Edit difference data:
--- START ---

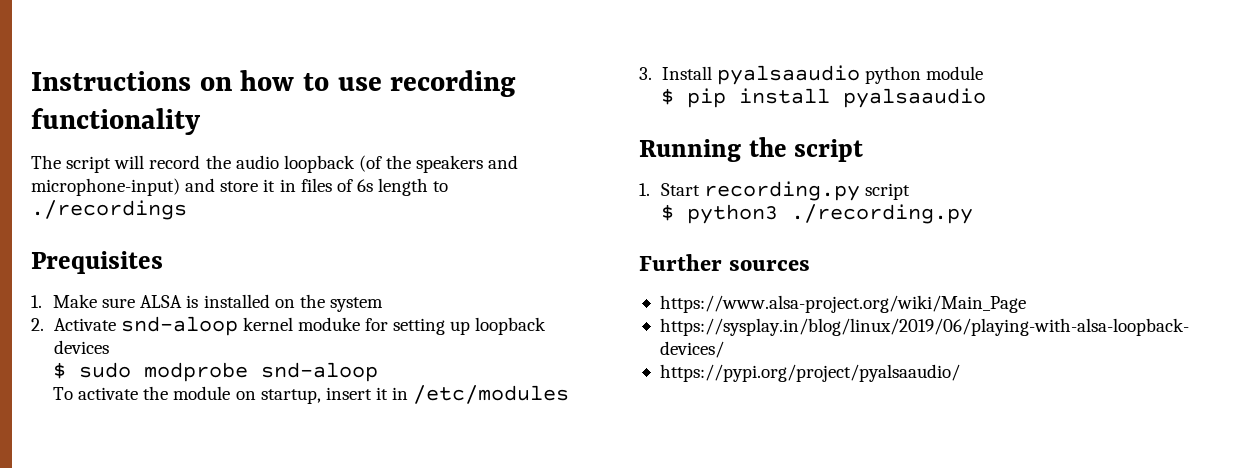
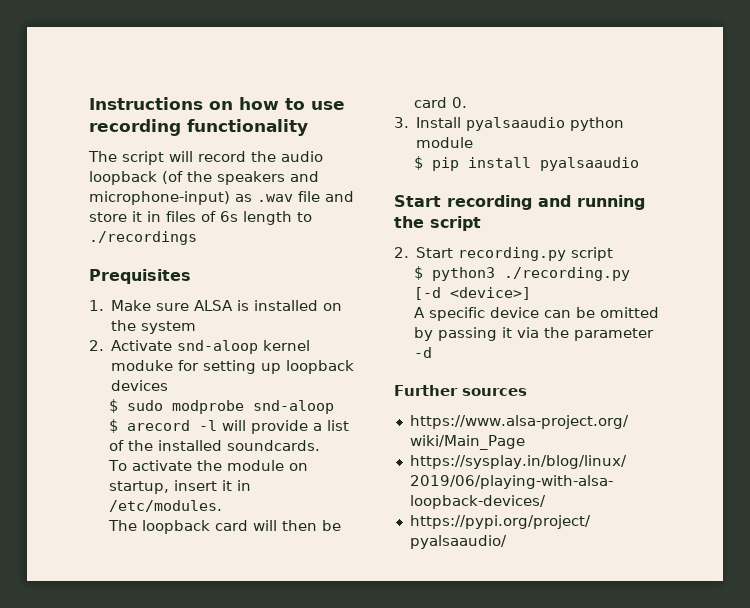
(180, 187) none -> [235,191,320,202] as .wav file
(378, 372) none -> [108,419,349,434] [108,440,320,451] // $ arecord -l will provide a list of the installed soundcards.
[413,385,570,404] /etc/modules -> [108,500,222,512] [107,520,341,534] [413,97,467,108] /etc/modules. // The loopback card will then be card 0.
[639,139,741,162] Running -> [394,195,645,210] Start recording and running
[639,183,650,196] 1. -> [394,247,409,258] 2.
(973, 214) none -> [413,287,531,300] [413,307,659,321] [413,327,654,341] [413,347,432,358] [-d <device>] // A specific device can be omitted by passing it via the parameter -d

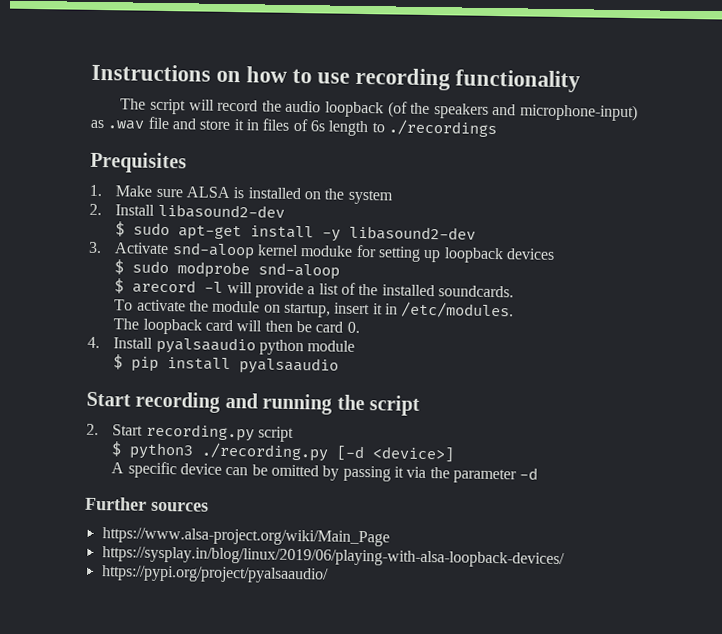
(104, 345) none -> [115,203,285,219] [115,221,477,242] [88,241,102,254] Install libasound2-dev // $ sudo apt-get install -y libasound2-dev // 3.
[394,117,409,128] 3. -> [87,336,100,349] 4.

--- END ---

→ Work item
Repeat exactly the lines from the first line of the records above through the line containing "[639,183,650,196] 1. -> [394,247,409,258] 2.", leaving out the pictures.

→ Exercise answer
(180, 187) none -> [235,191,320,202] as .wav file
(378, 372) none -> [108,419,349,434] [108,440,320,451] // $ arecord -l will provide a list of the installed soundcards.
[413,385,570,404] /etc/modules -> [108,500,222,512] [107,520,341,534] [413,97,467,108] /etc/modules. // The loopback card will then be card 0.
[639,139,741,162] Running -> [394,195,645,210] Start recording and running
[639,183,650,196] 1. -> [394,247,409,258] 2.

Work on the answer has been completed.